Abstract: What is a partnership between an artist and a scientist? What new knowledge do they impart on each other’s discipline, and does it change the way they work and think? This panel will bring to light the kinds of relationships that artists and scientist have, generating new knowledge, ideas and processes resulting in transdisciplinary outcomes that have continuing impacts in both the sciences and art. What can we learn from these relationships and how do we recognise that art/science interdisciplinary and collaborative practice has equal value in both fields? This panel will bring together researchers to discuss how these relationships form, and the kinds of questions artists and scientists bring to the table in order to collaborate. Therefore, we will address the challenges and problems of these experiences, but also how these partnerships redefine the parameters of interdisciplinary engagement and the future of such intersections.
Dr Erica Seccombe, Australian National University Gregory Minissale, University of Auckland
Dr Helen Pynor, ANAT resident, SAHMRI Bioinformatics Platform Dr Jimmy Breen, Robinson Research Institute, University of Adelaide
Dr Svenja J. Kratz, University of Tasmania
Dr Baden Pailthorpe, Australian National University
Dr Tony Curran, Independent Artist and Scholar
Gregory Minissale, University of Auckland
As part of the residency project, I have started a collection of cut glass items. These were sourced from different second hand shops and build on an existing collection of items used for an exhibition at The Edge at the State Library of Queensland in 2013.
I am particularly attracted to the patterns of the glass. A recurring central motif in many items is a star.
Clear cut glass dish – approx 12cm diameter with central star motif and radiating pattern.
This links to my current interest in deep time including the birth of the universe and emergence of complexity. The glass items also look wonderful when lit from rear. As such, I am considering mounting them over a light source. However, this remains to be seen…
In order to grow cells in the dishes, they need to be sterilised so that they do not carry any bacteria or other organisms that could contaminate my cells.
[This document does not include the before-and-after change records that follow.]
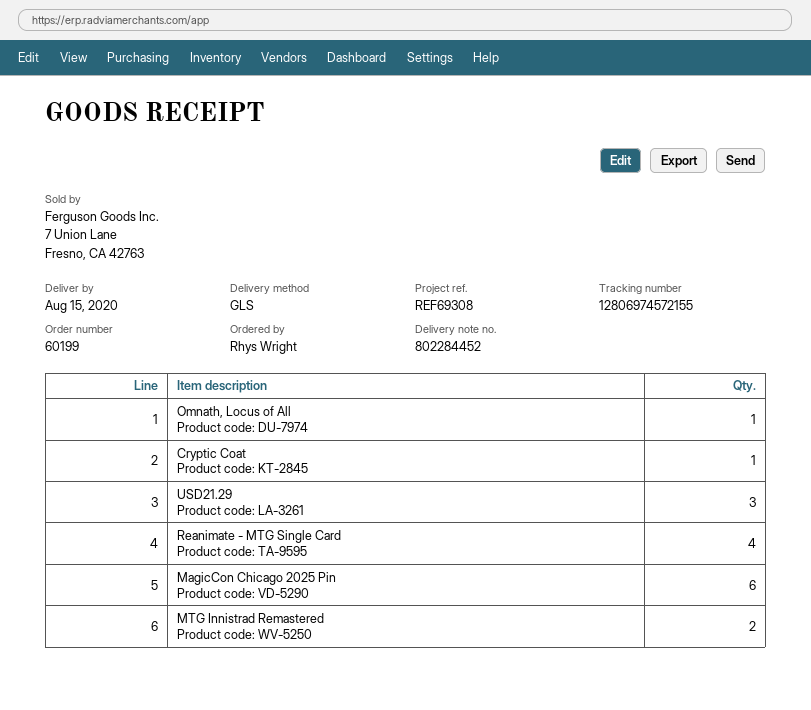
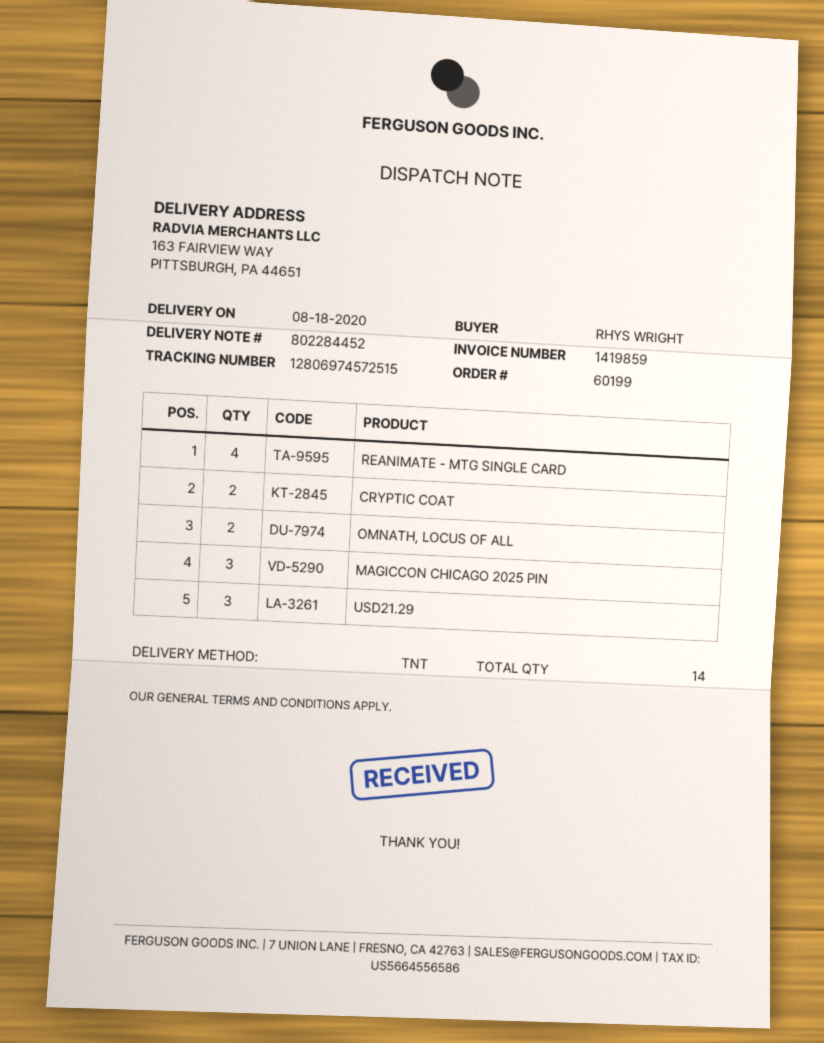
delivery date: 2020-08-15 -> 2020-08-18
shipping method: GLS -> TNT
tracking number: 12806974572155 -> 12806974572515
Omnath, Locus of All: 1 -> 2
Cryptic Coat: 1 -> 2
MagicCon Chicago 2025 Pin: 6 -> 3
MTG Innistrad Remastered: 2 -> none

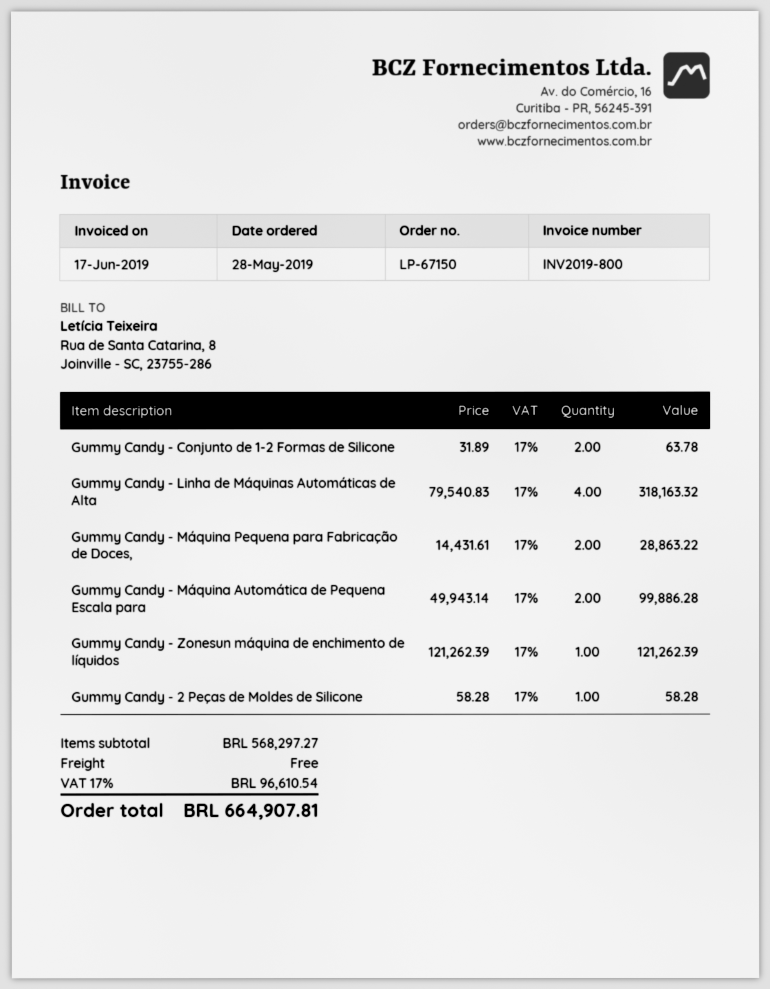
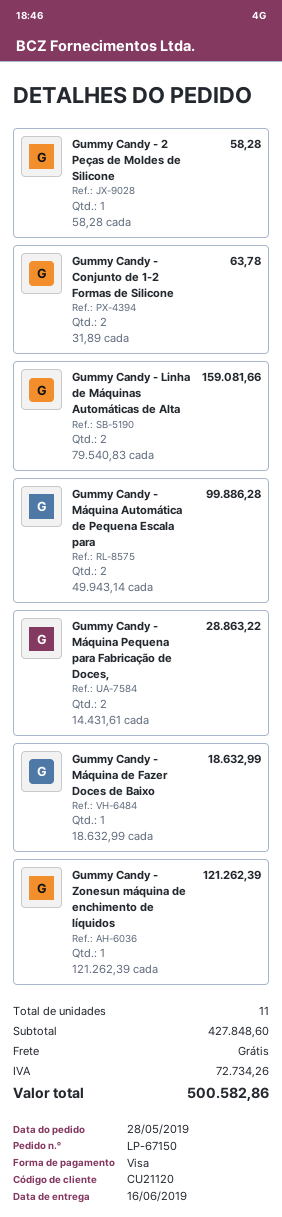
Gummy Candy - Linha de Máquinas Automáticas de Alta: 4 x 79540.83 = 318163.32 -> 2 x 79540.83 = 159081.66
Gummy Candy - Máquina de Fazer Doces de Baixo: none -> 1 x 18632.99 = 18632.99
subtotal: 568297.27 -> 427848.60
tax: 96610.54 -> 72734.26
total: 664907.81 -> 500582.86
I am feeling more confident in using the benchtop autoclaves independently so am preparing a batch for sterilisation today. As per previous work, they are placed in autoclave bags and sealed with tape. Once the bags are autoclaved, black lines indicate successful sterilisation.
Cut glass dish and wrapped dish ready for sterilisation.
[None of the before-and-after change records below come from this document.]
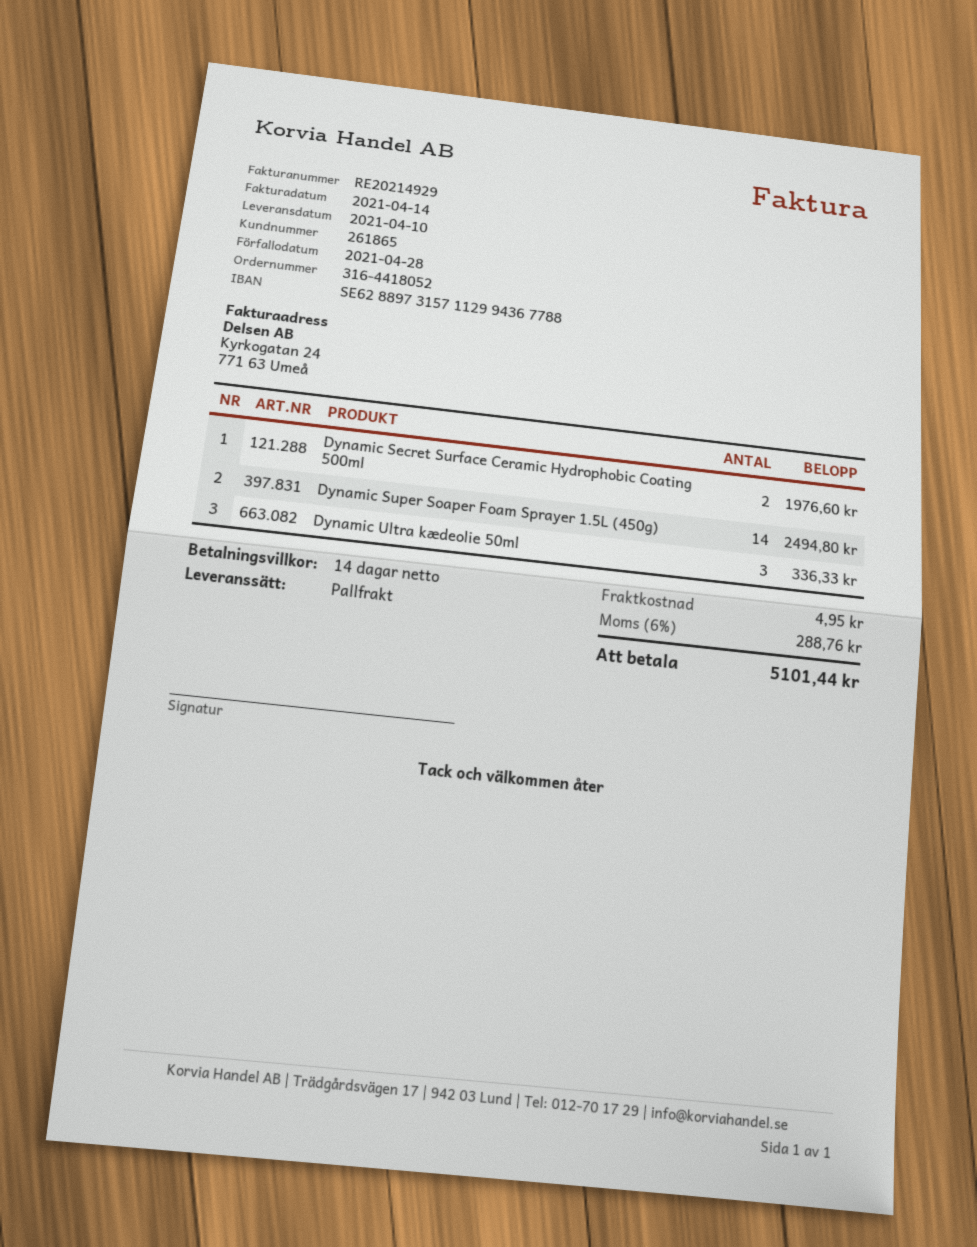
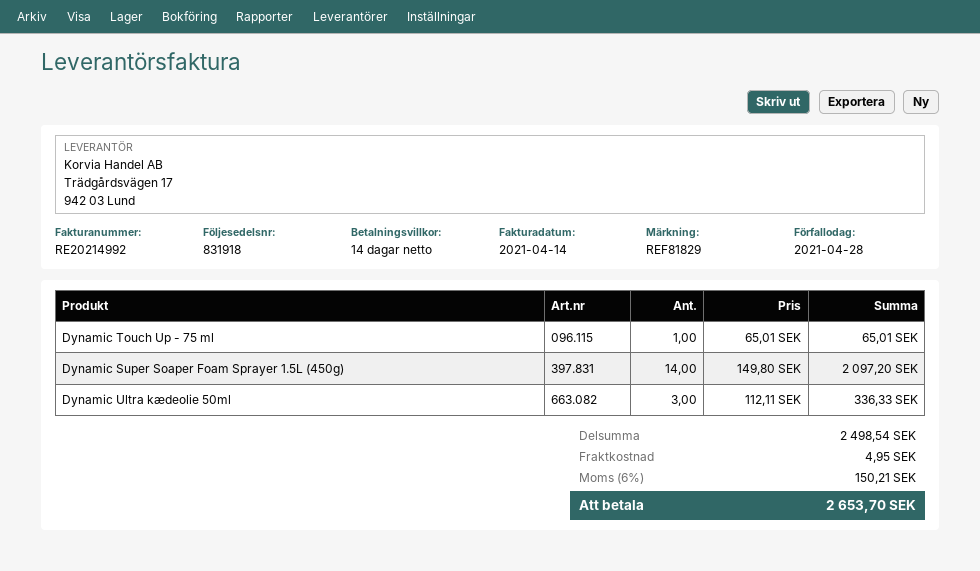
invoice number: RE20214929 -> RE20214992
Dynamic Secret Surface Ceramic Hydrophobic Coating 500ml: 2 for 1976.60 -> none
Dynamic Super Soaper Foam Sprayer 1.5L (450g): 14 for 2494.80 -> 14 for 2097.20
Dynamic Touch Up - 75 ml: none -> 1 for 65.01
tax: 6% = 288.76 -> 6% = 150.21
total: 5101.44 -> 2653.70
I have also sources some small glass vials which I am considering integrating into some of the future creative works. There are various shapes that I am planning to test.
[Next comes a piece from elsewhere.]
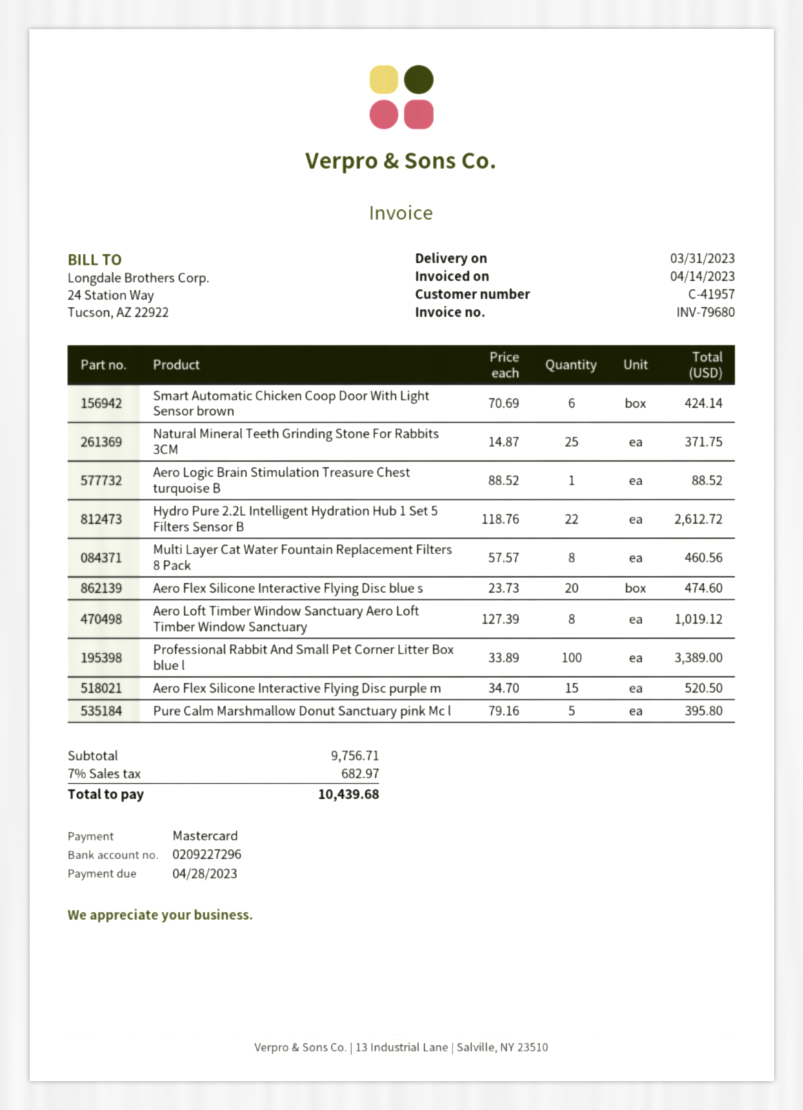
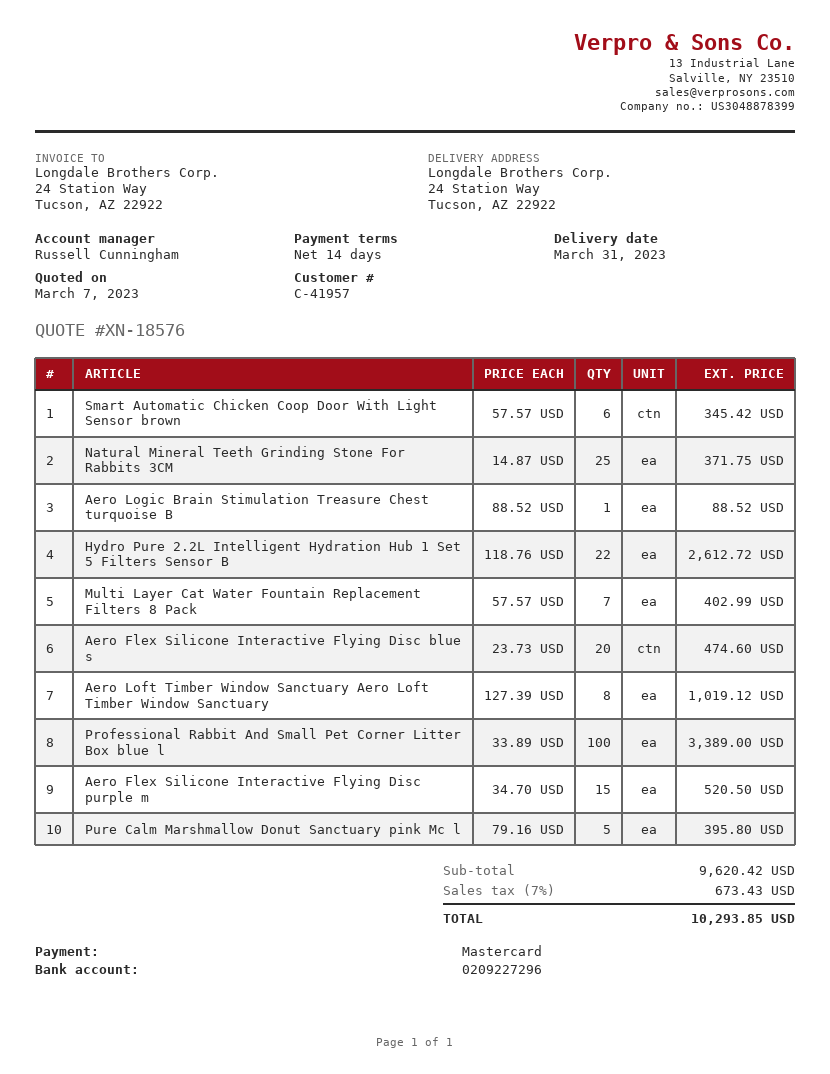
Smart Automatic Chicken Coop Door With Light Sensor brown: 6 x 70.69 = 424.14 -> 6 x 57.57 = 345.42
Multi Layer Cat Water Fountain Replacement Filters 8 Pack: 8 x 57.57 = 460.56 -> 7 x 57.57 = 402.99
subtotal: 9756.71 -> 9620.42
tax: 7% = 682.97 -> 7% = 673.43
total: 10439.68 -> 10293.85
Selection of glass vials for cell culture trial including metal closures.
Glass vessels in autoclave bags ready for sterilisation.
Finally, I have also prepared some additional 150mm and 90mm Petri dishes. The large dishes will be used as container vessels for the cut glass dishes to keep them sterile during cell culture.
Petri dishes and other glass items in autoclave bags ready for sterilisation.
I divided the batch into two runs. As per previous process, I used cycle 6 (134 degrees for 10 min). This enables me to process both glassware and metal. It takes about 10 min for the sterilization process (but extra for cooling to handle materials).
Autoclave instructions with cycle details.
Autoclaved bags containing sterilised Petri dishes.
Autoclaved bags stored in lab area, ready for use.